In California, the state that pioneered the medical cheeba industry, bust followed boom. The state legalized pot in 1996. There were essentially no state regulations on dispensaries, so thousands opened. In 2007, the L.A. City Council sought to limit dispensaries to the 186 that were already in business, but resilient entrepreneurs discovered a loophole. Soon, there were more than 1,000 dispensaries across Los Angeles alone — on almost every block, near schools, everywhere. In 2012, 63 percent of voters supported a measure to limit dispensaries to the stores that had registered before 2007. The City Attorney's Office is now moving to shut down 970 dispensaries.

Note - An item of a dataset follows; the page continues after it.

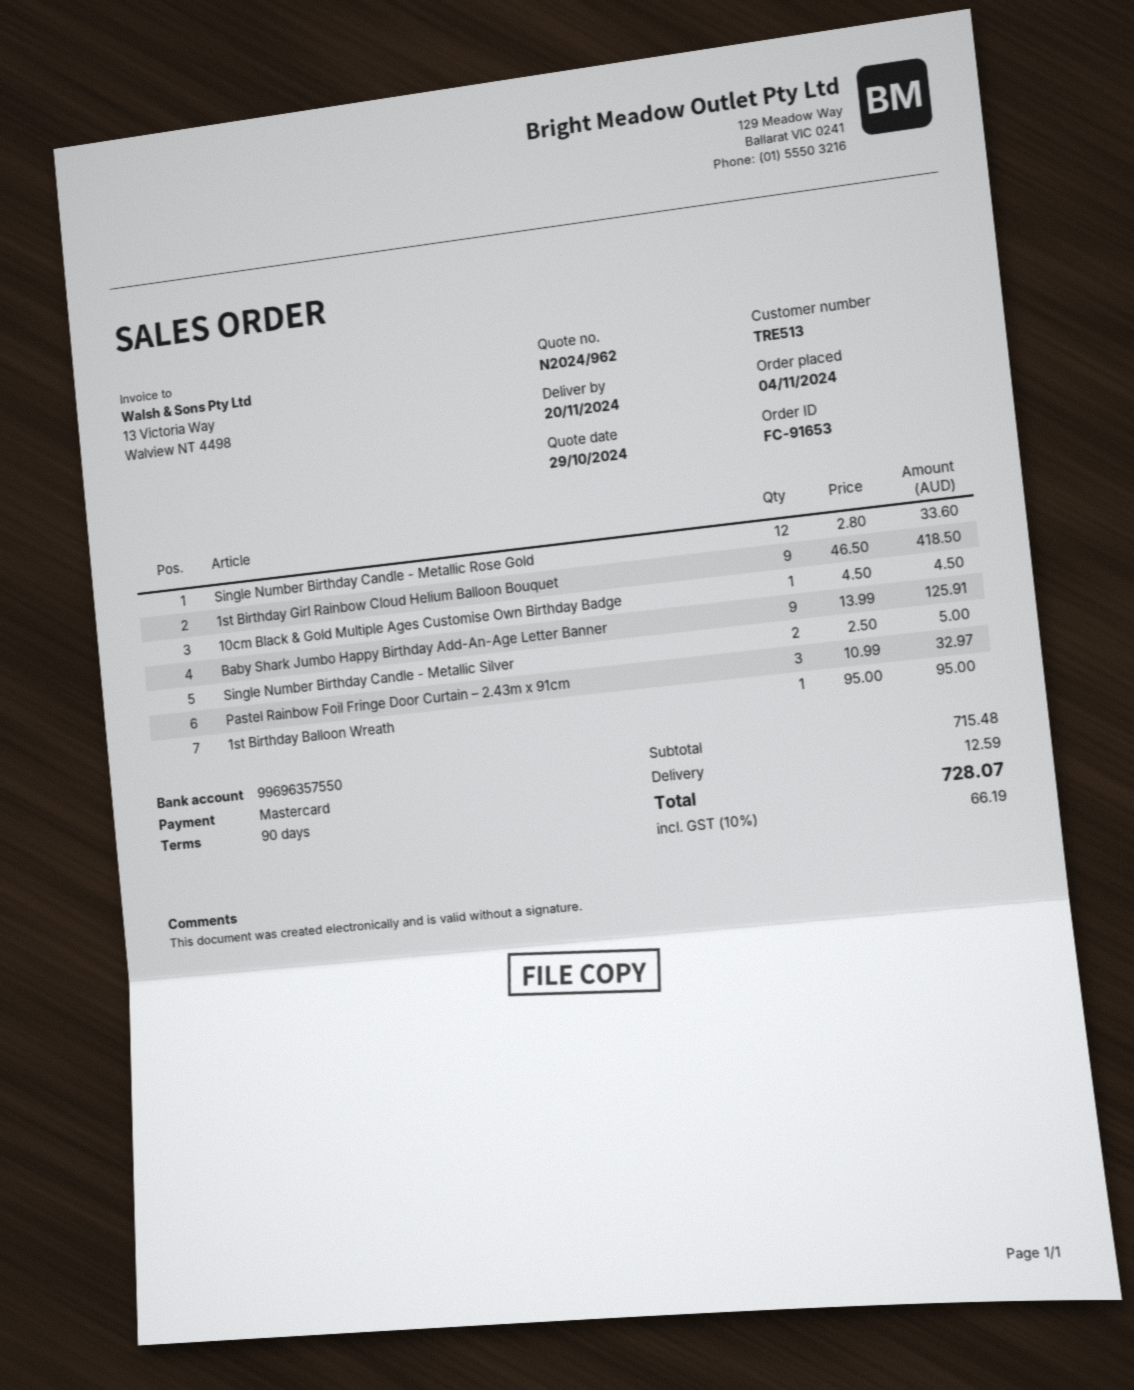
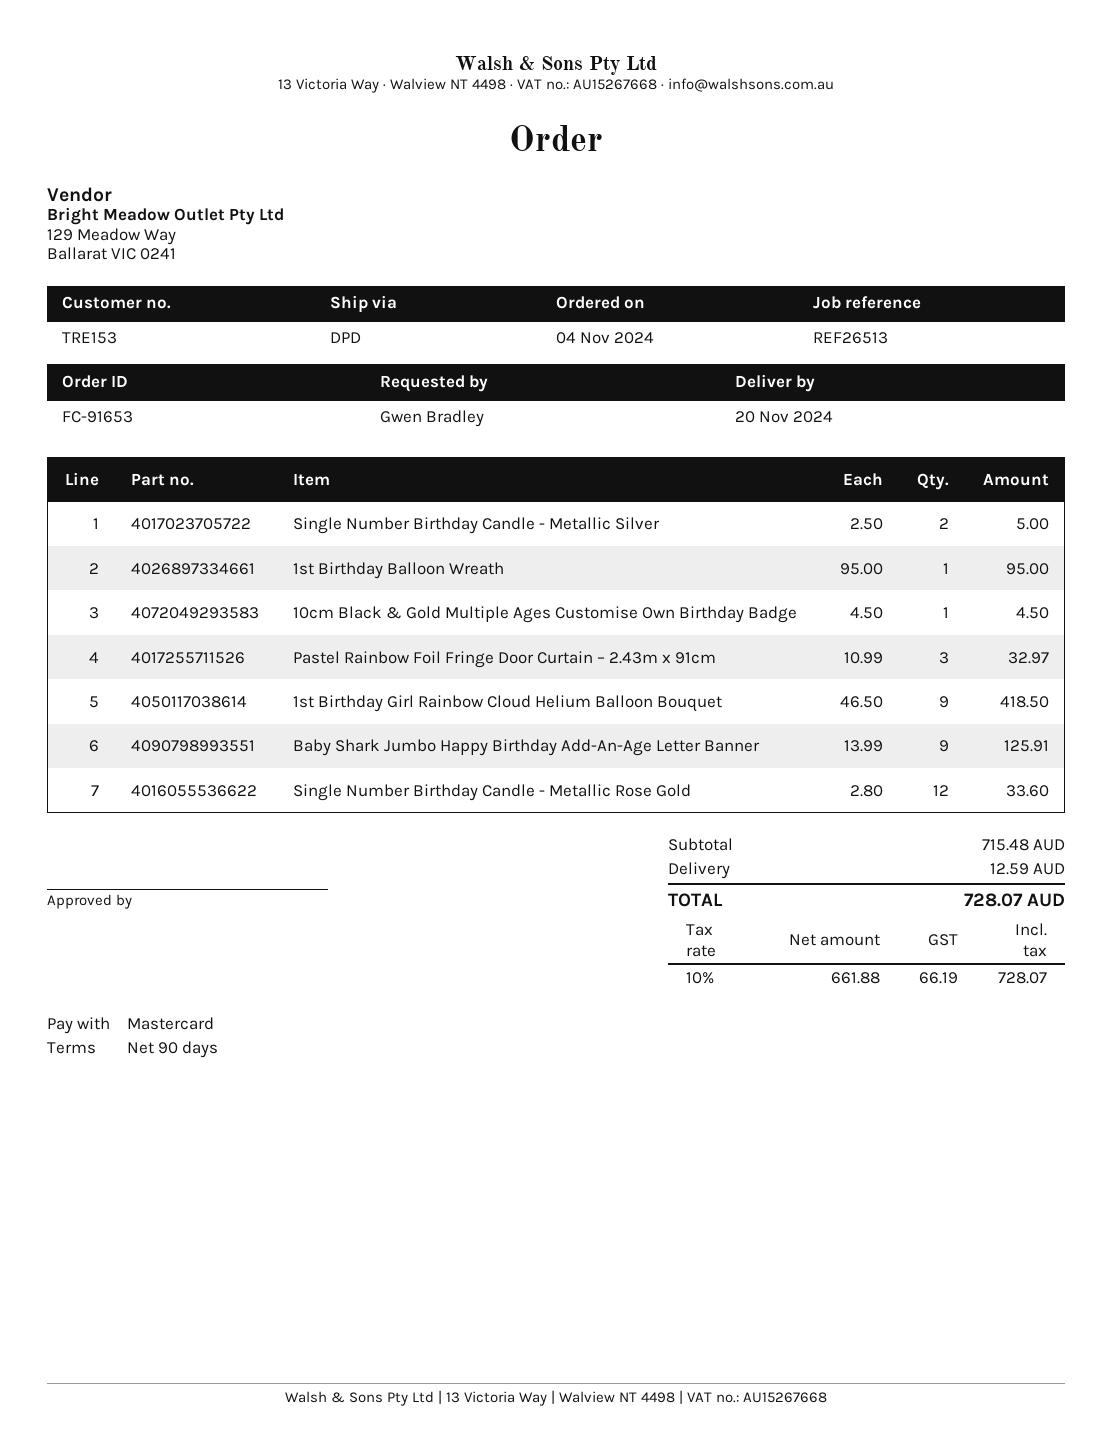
customer number: TRE513 -> TRE153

In San Diego, the City Council voted to keep no more than 36 dispensaries. Some cities, like Oakland and San Francisco, have enacted clear-cut rules that dictate where dispensaries can operate and tack on fees for local government.

In Florida, the Legislature or local municipalities could decide how many businesses will be allowed to open. Some local governments may opt not to allow any medical marijuana commerce at all.

And medical marijuana businesses will have to be wary of legal challenges. Michigan approved medical marijuana in 2008, but when two store owners appealed a civil case against their business, the case went to the state supreme court, which ruled that Michigan's 2008 medical marijuana law "does not contemplate patient-to-patient sales of marijuana for medical use." This left an opening for patients and caregivers to grow weed but essentially outlawed dispensaries, and many shut down.

Maggie Volpo, a state marijuana activist, wrote in her blog that she had no choice but to close. She and her husband lost their life savings.

Step 10: Start a penny stock company servicing the medical marijuana industry.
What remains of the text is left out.